Through course material, we were taught the wonders of styling sentences and how to properly use punctuation. These sound like fundamentals and they are, but the amount of proper grammatical and punctuation training included in a typical primary and even secondary school curriculum is positively lacking. This post-secondary course had us circling grammatical errors, doing word puzzles, correcting punctuation, and learning the true value of a semi-colon among other activities in the name of strengthening our communications abilities. As a result, I feel that each student in that class ended up a better writer and although I’m not certain of the whereabouts of the majority of my classmates, I’m confident that they’re better communicators today because of it.

Having always had a love of language and reading, I consider myself quite the philomath and get positively giddy at the prospect of learning a new word (being in technology PR, this opportunity presents itself quite often, as you can imagine.) Dictionary.com’s Word of the Day email has been coming into my inbox for years now. Having had no idea that I would end up in public relations as my career, my strong feeling is that no matter where I ended up career-wise, I would have been well served by my love of knowledge and language, in part fostered by the course taught by Dr.
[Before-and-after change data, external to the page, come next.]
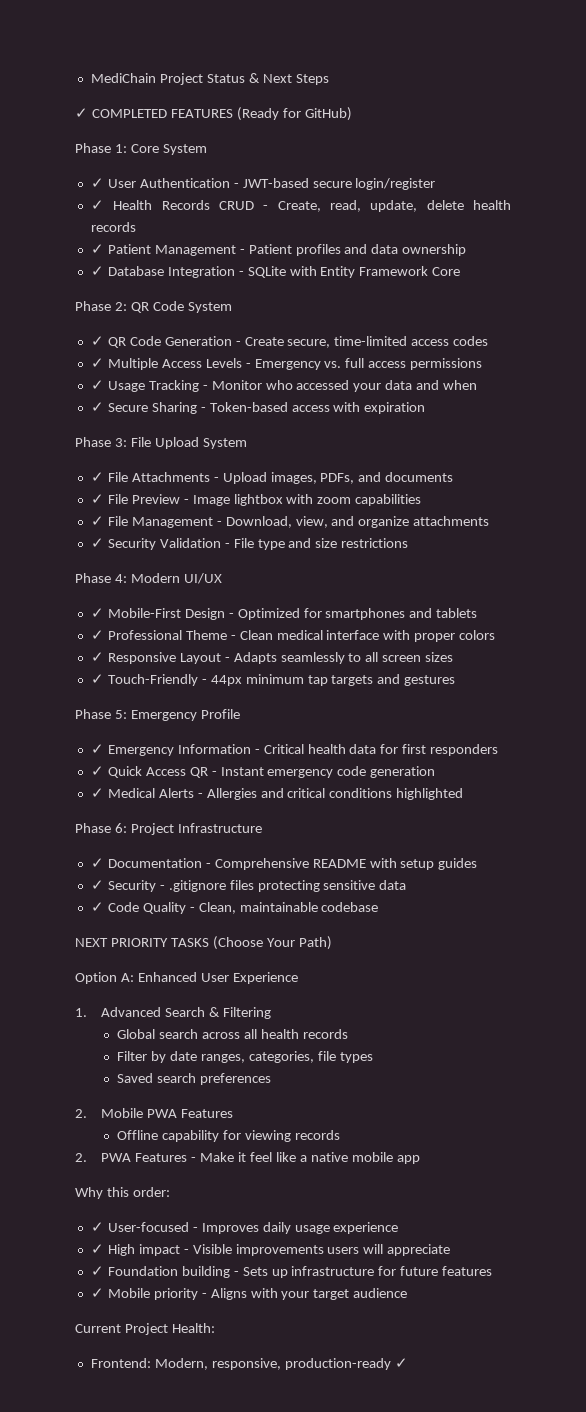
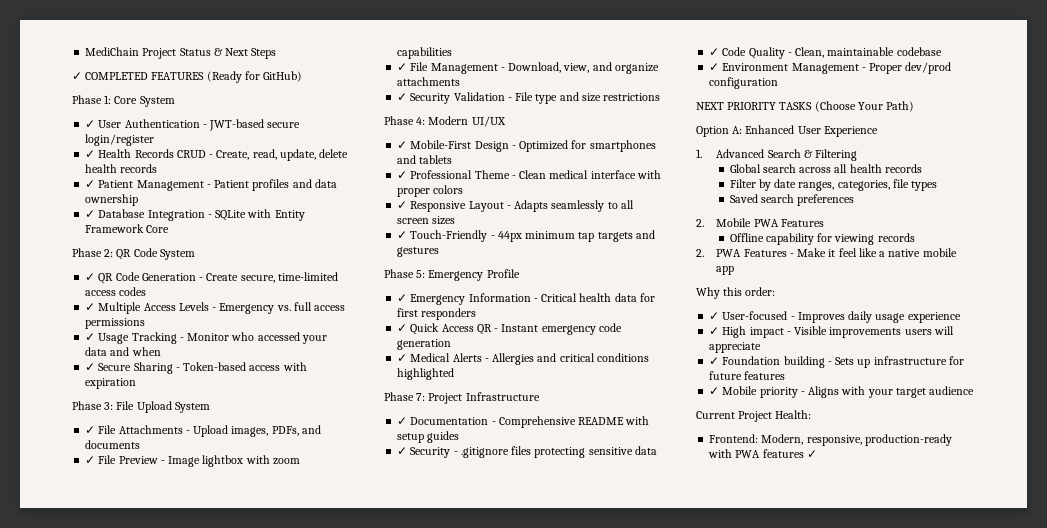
- Phase 6: Project Infrastructure
+ Phase 7: Project Infrastructure
+ ✓ Environment Management - Proper dev/prod configuration
- Frontend: Modern, responsive, production-ready ✓
+ Frontend: Modern, responsive, production-ready with PWA features ✓

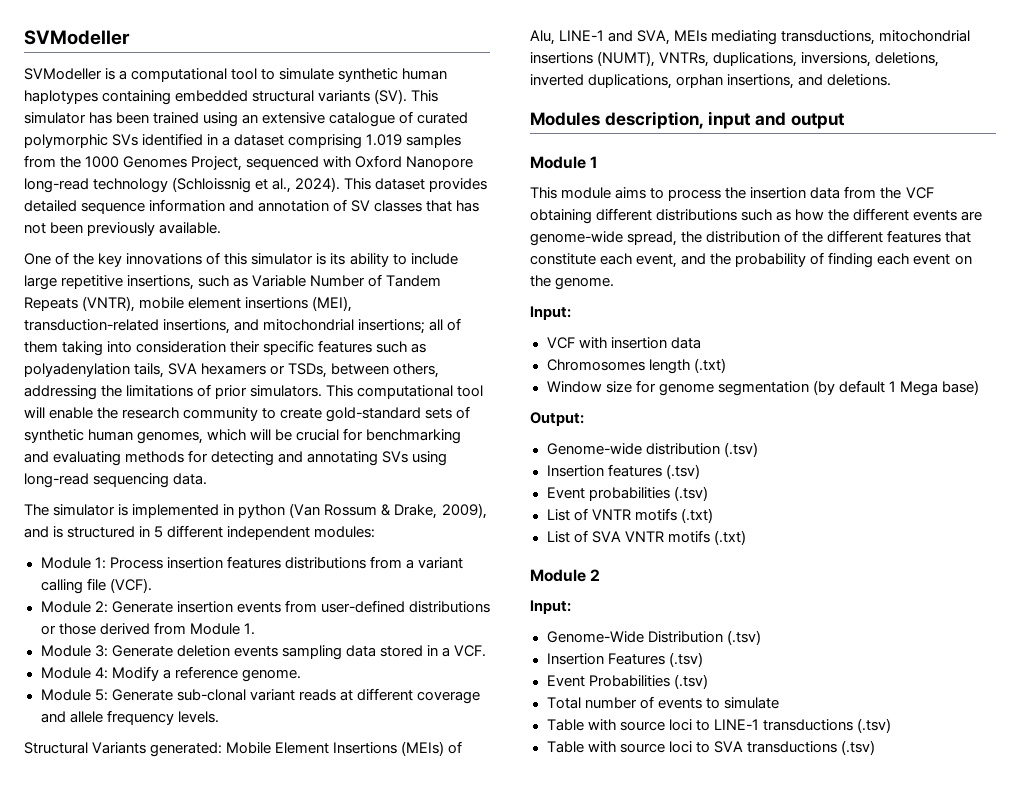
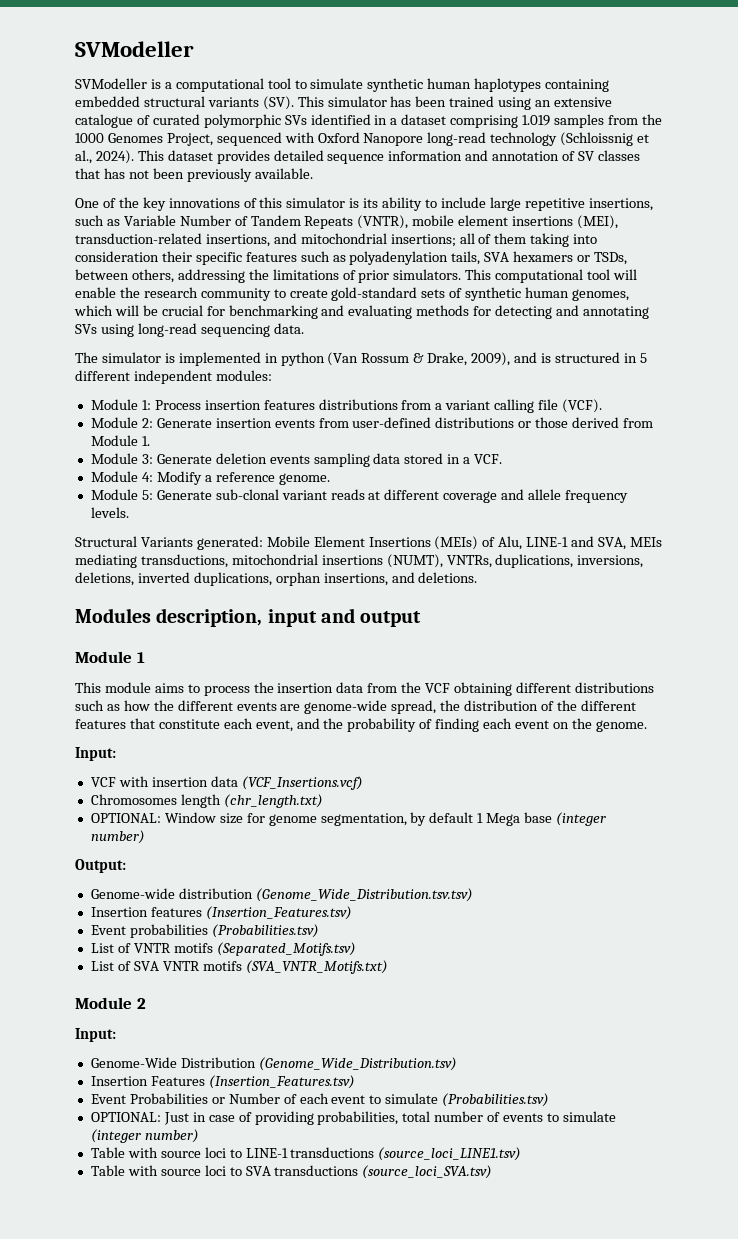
- VCF with insertion data
+ VCF with insertion data (VCF_Insertions.vcf)
- Chromosomes length (.txt)
- Window size for genome segmentation (by default 1 Mega base)
+ Chromosomes length (chr_length.txt)
+ OPTIONAL: Window size for genome segmentation, by default 1 Mega base (integer number)
- Genome-wide distribution (.tsv)
+ Genome-wide distribution (Genome_Wide_Distribution.tsv.tsv)
- Insertion features (.tsv)
+ Insertion features (Insertion_Features.tsv)
- Event probabilities (.tsv)
+ Event probabilities (Probabilities.tsv)
- List of VNTR motifs (.txt)
+ List of VNTR motifs (Separated_Motifs.tsv)
- List of SVA VNTR motifs (.txt)
+ List of SVA VNTR motifs (SVA_VNTR_Motifs.txt)
- Genome-Wide Distribution (.tsv)
+ Genome-Wide Distribution (Genome_Wide_Distribution.tsv)
- Insertion Features (.tsv)
+ Insertion Features (Insertion_Features.tsv)
- Event Probabilities (.tsv)
- Total number of events to simulate
+ Event Probabilities or Number of each event to simulate (Probabilities.tsv)
+ OPTIONAL: Just in case of providing probabilities, total number of events to simulate (integer number)
- Table with source loci to LINE-1 transductions (.tsv)
+ Table with source loci to LINE-1 transductions (source_loci_LINE1.tsv)
- Table with source loci to SVA transductions (.tsv)
+ Table with source loci to SVA transductions (source_loci_SVA.tsv)

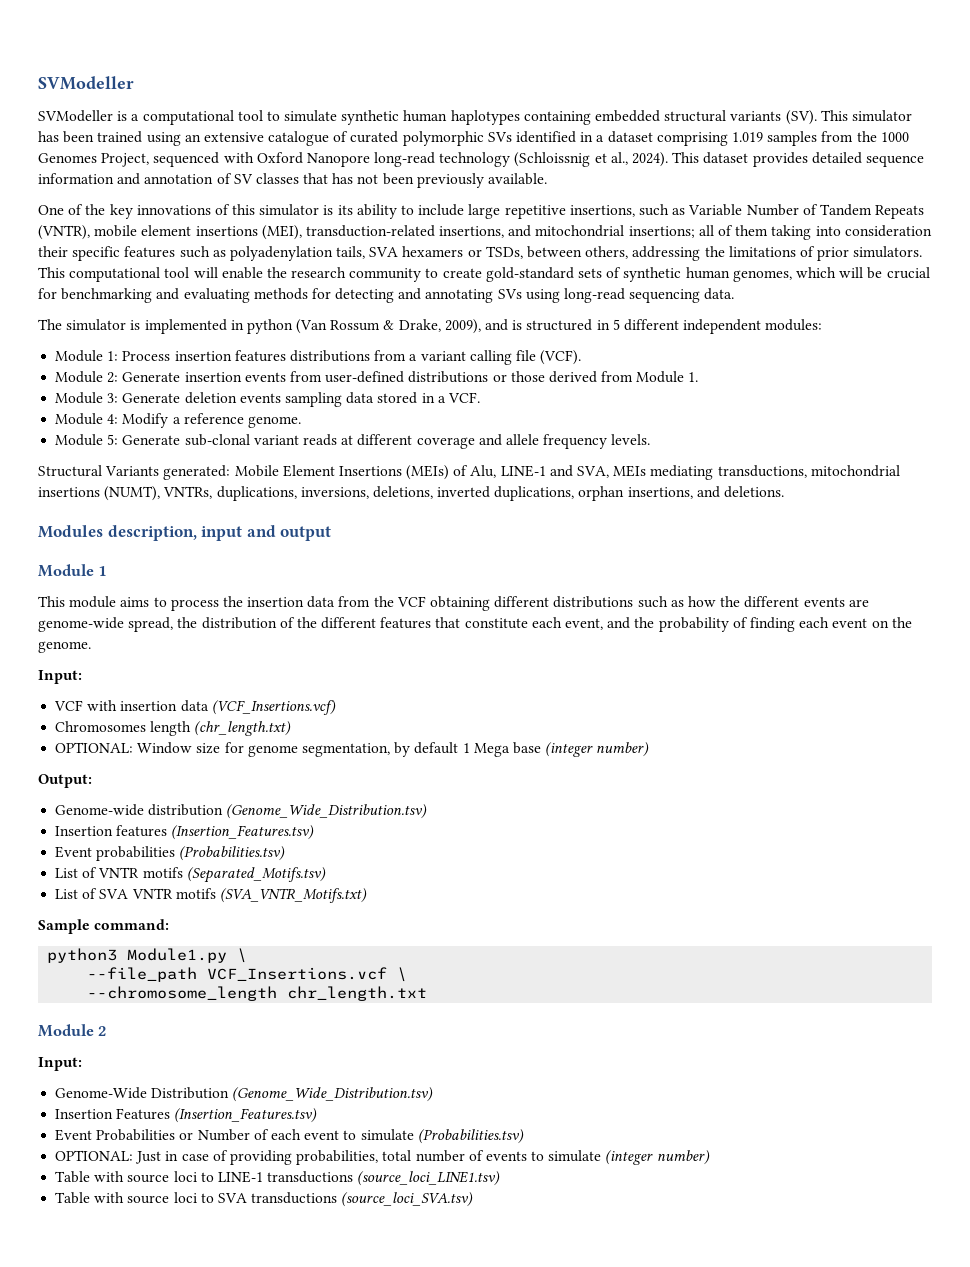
- Genome-wide distribution (Genome_Wide_Distribution.tsv.tsv)
+ Genome-wide distribution (Genome_Wide_Distribution.tsv)
+ Sample command:
+ python3 Module1.py \
+ --file_path VCF_Insertions.vcf \
+ --chromosome_length chr_length.txt

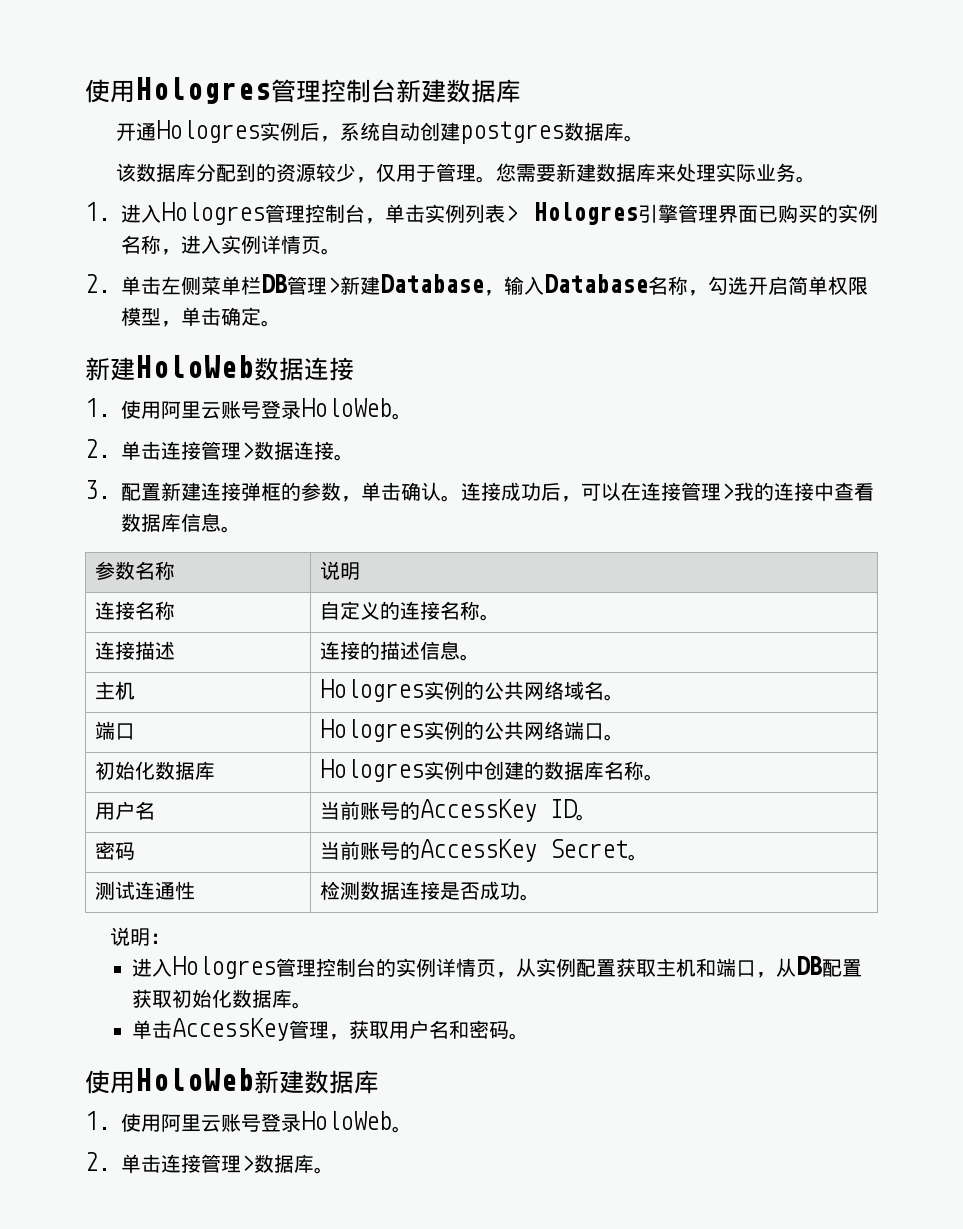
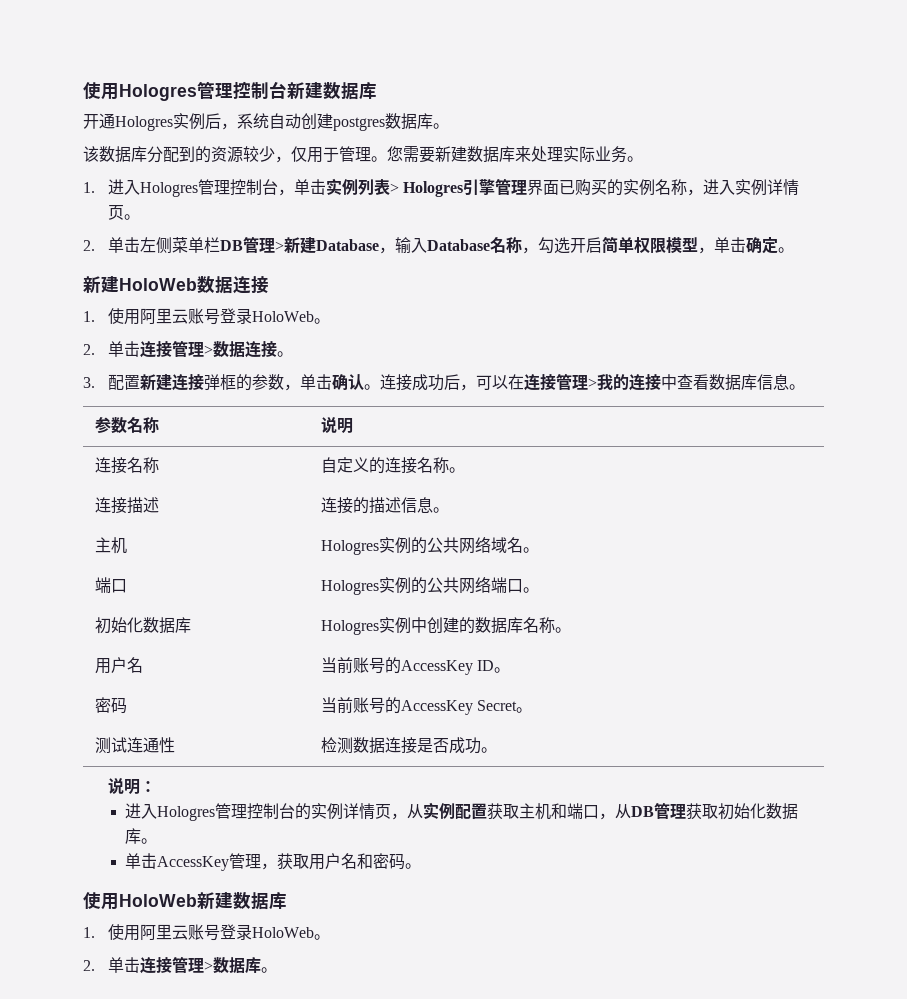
- 进入Hologres管理控制台的实例详情页，从实例配置获取主机和端口，从DB配置获取初始化数据库。
+ 进入Hologres管理控制台的实例详情页，从实例配置获取主机和端口，从DB管理获取初始化数据库。

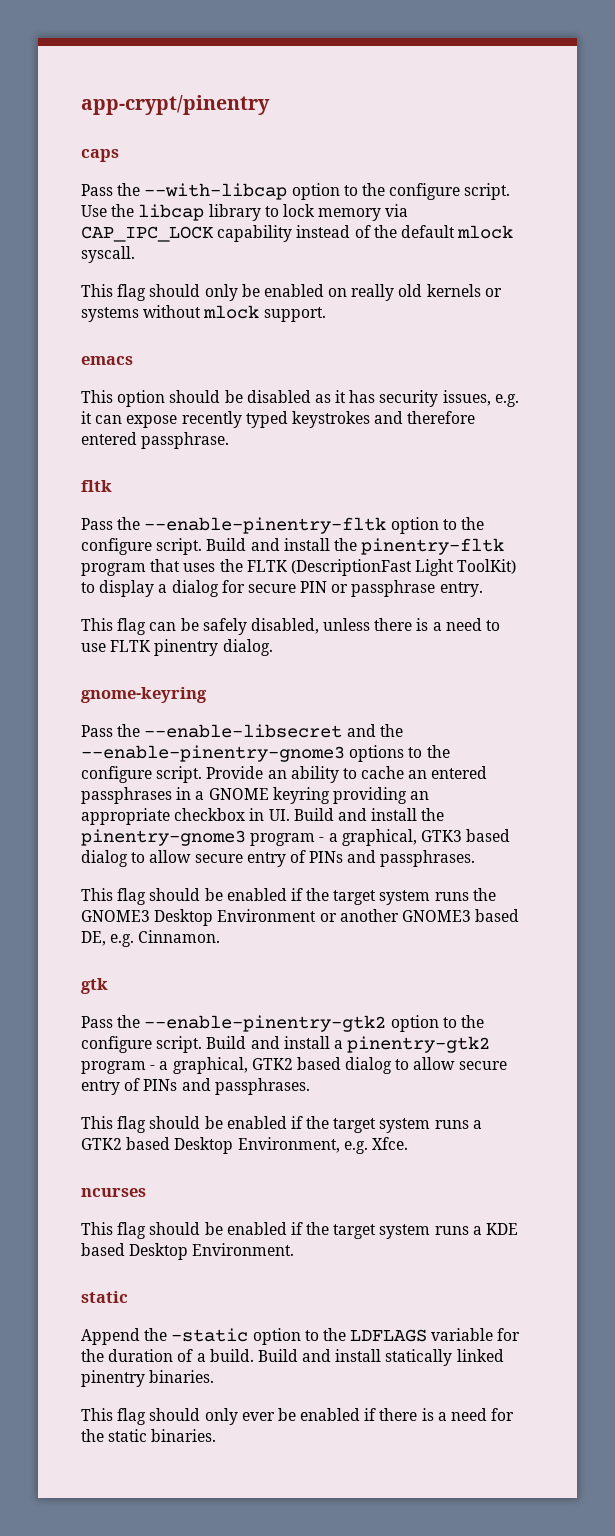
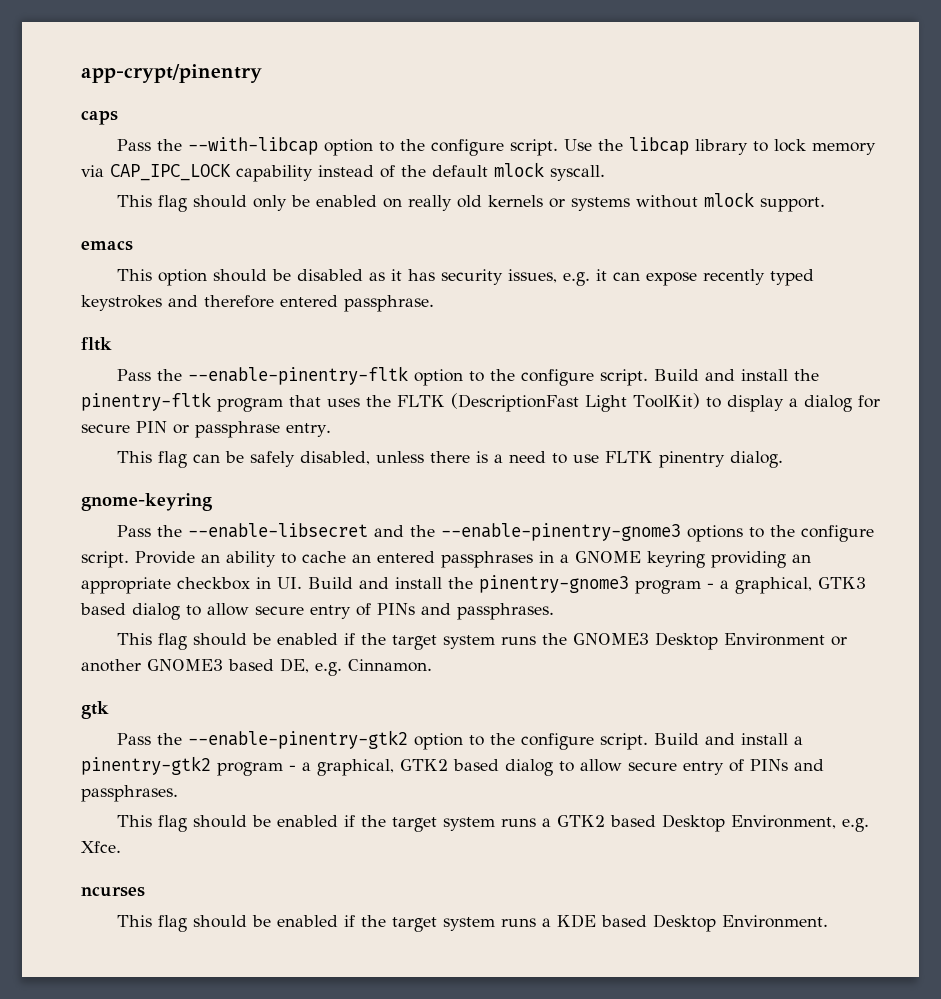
  This flag should be enabled if the target system runs a KDE based Desktop Environment.
- static
- Append the -static option to the LDFLAGS variable for the duration of a build. Build and install statically linked pinentry binaries.
- This flag should only ever be enabled if there is a need for the static binaries.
McLuhan.

Writing is predominantly what we do here at inmedia. Although we may not subscribe fully to the idea that the medium is the message, I feel lucky to have been educated in part by Dr. McLuhan and to this day still make use of some of the reference materials provided in that class. Everyone, even professional writers need to “sharpen their saw” on a consistent basis and I’m glad to have these tools at my disposal. So, thank you, Dr. McLuhan.